その上で、今年の夏季ダボスは、中国本土やアジアの発展トレンドをより深く理解する機会になるとし、新興市場の役割に光を当てる場になると述べています。成長センターとしてのアジアをどう位置づけるかは、世界の政策決定や企業戦略にも大きな影響を与えます。
オンライン発信と主要レポートの公表
公式発表によれば、会議期間中は開会全体会合を含む40を超えるセッションがオンラインでライブ配信されるとされています。現地に足を運べない人々も、主要な議論をリアルタイムで追うことができる設計です。

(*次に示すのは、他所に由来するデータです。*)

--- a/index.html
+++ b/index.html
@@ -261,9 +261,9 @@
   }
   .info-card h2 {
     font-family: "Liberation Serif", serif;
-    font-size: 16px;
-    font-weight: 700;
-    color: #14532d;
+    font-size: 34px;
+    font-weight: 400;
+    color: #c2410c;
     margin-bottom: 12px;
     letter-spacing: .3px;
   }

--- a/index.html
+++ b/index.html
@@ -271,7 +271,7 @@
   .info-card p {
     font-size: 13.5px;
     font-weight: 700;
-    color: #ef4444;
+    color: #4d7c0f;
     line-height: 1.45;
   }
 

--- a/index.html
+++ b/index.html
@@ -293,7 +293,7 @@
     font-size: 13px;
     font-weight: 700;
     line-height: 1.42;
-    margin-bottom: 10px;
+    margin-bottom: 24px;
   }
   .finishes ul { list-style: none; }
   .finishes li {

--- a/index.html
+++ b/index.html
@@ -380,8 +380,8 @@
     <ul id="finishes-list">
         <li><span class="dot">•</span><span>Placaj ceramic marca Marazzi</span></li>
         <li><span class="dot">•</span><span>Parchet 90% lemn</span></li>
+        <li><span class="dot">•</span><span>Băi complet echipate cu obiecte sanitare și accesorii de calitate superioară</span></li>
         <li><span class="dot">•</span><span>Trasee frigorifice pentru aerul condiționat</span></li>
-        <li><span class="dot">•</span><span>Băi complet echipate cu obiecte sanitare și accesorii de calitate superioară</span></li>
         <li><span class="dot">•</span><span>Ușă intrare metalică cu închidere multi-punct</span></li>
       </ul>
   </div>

また、エネルギー移行の進捗を評価する2025年版エネルギー移行指数や、トップ10新興技術など、主要なレポートの公表も予定されています。起業家精神と新技術を軸に、より強靭でダイナミックな経済をどう築くかが、具体的なデータや事例とともに議論される見通しです。
行動につながる対話をめざして
会議の公式サイトによると、夏季ダボスは単なる意見交換にとどまらず、行動志向の対話を通じて、各国・各地域が共有する課題への取り組みを加速させることを狙いとしています。

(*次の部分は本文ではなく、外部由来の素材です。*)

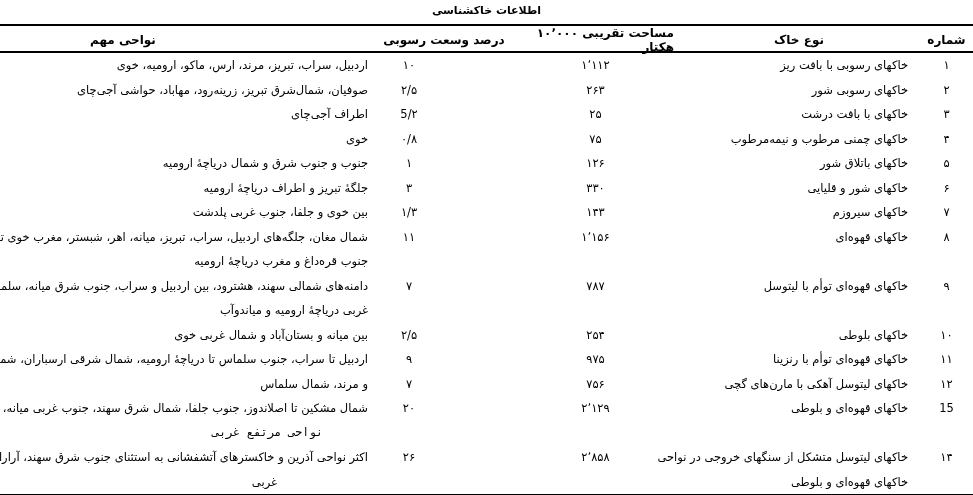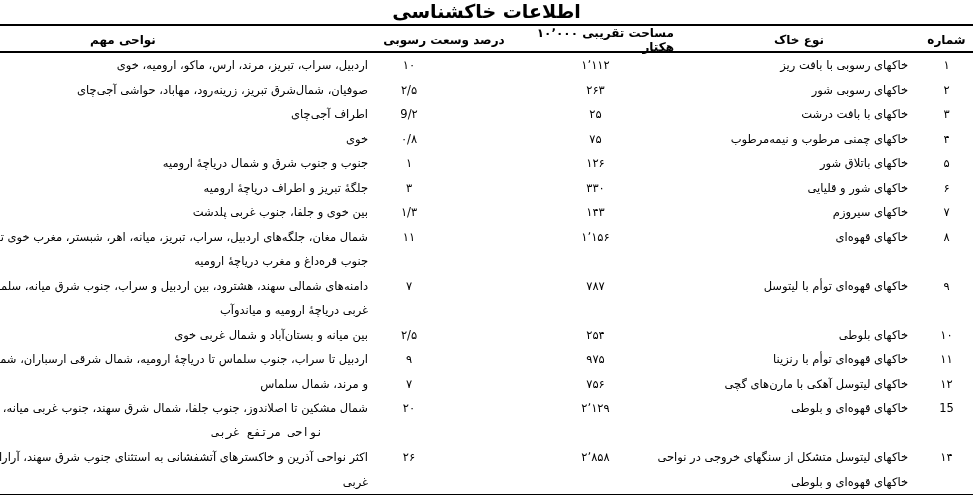--- a/index.html
+++ b/index.html
@@ -11,7 +11,7 @@
   }
   .title {
     height:24px; line-height:22px; text-align:center;
-    font-weight:bold; font-size:19px;
+    font-weight:bold; font-size:11px;
     border-bottom:2px solid #000;
   }
   .header-row, .t-row {

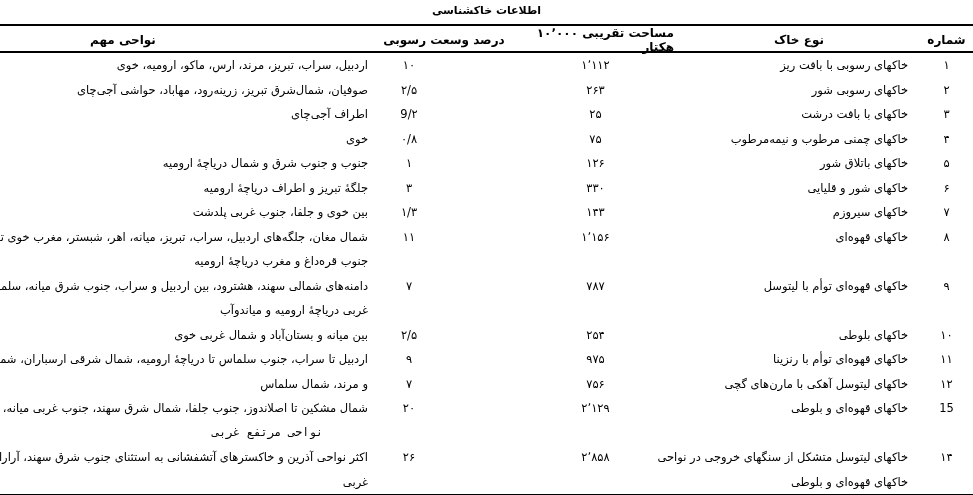--- a/index.html
+++ b/index.html
@@ -101,7 +101,7 @@
           <div class="line">۲۵</div>
         </div>
         <div class="cell cell-pct">
-          <div class="line">9/۲</div>
+          <div class="line">5/۲</div>
         </div>
         <div class="cell cell-region">
           <div class="line">اطراف آجی‌چای</div>

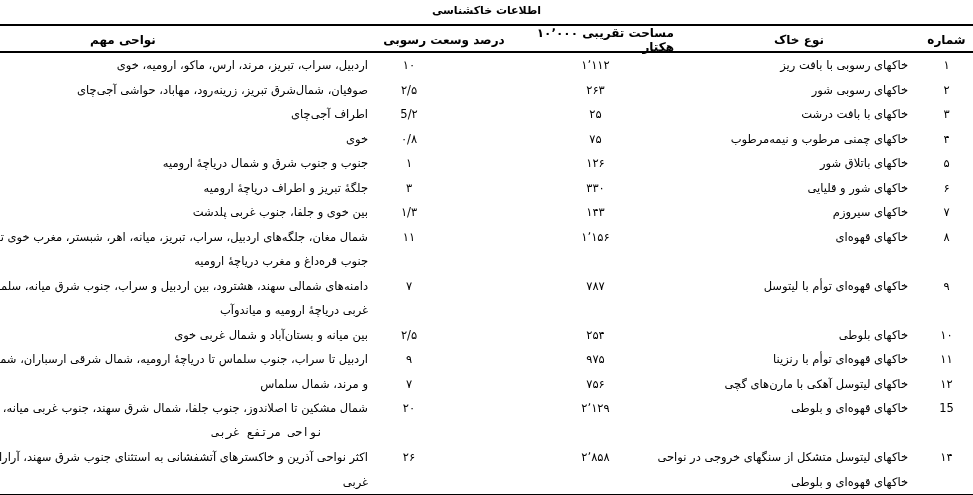--- a/index.html
+++ b/index.html
@@ -39,7 +39,7 @@
   .cell-region { text-align:right; padding-right:7px; }
   
   [data-row="13"] .cell-region .line:nth-child(2) { margin-right:45px;font-family:Liberation Mono, monospace; }
-  [data-row="14"] .cell-region .line:nth-child(2) { }
+  [data-row="14"] .cell-region .line:nth-child(2) { margin-right:91px; }
 </style>
 </head>
 <body>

とくに、新興技術やイノベーションをどう活用すれば、経済のレジリエンスを高めつつ、包摂性と持続可能性を両立できるのかが大きな論点になります。新興市場の役割や、スタートアップや成長企業がグローバルな課題解決で果たす役割にも注目が集まりそうです。
日本の読者にとっての論点
日本にいる私たちにとって、夏季ダボス2025は少なくとも三つの視点で重要だといえます。
- アジア発の成長ストーリー アジアと中国本土が世界成長をけん引するなかで、日本企業や投資家はどのようにリスクと機会を見極めるか
- 脱炭素とエネルギー転換 グリーンエネルギーや新素材の議論は、日本の産業構造やエネルギー政策にも直結するテーマです
- 起業家精神と人材投資 人と地球への投資をどう進めるかという議題は、日本のスタートアップ育成や人材戦略を考えるうえでも参考になります
世界の視線がアジアと起業家精神に集まるなかで、天津での夏季ダボスがどのようなメッセージを発信するのか。本格的な多極化時代の国際経済を読み解く一つの手がかりとして、議論の行方を追っていく価値はありそうです。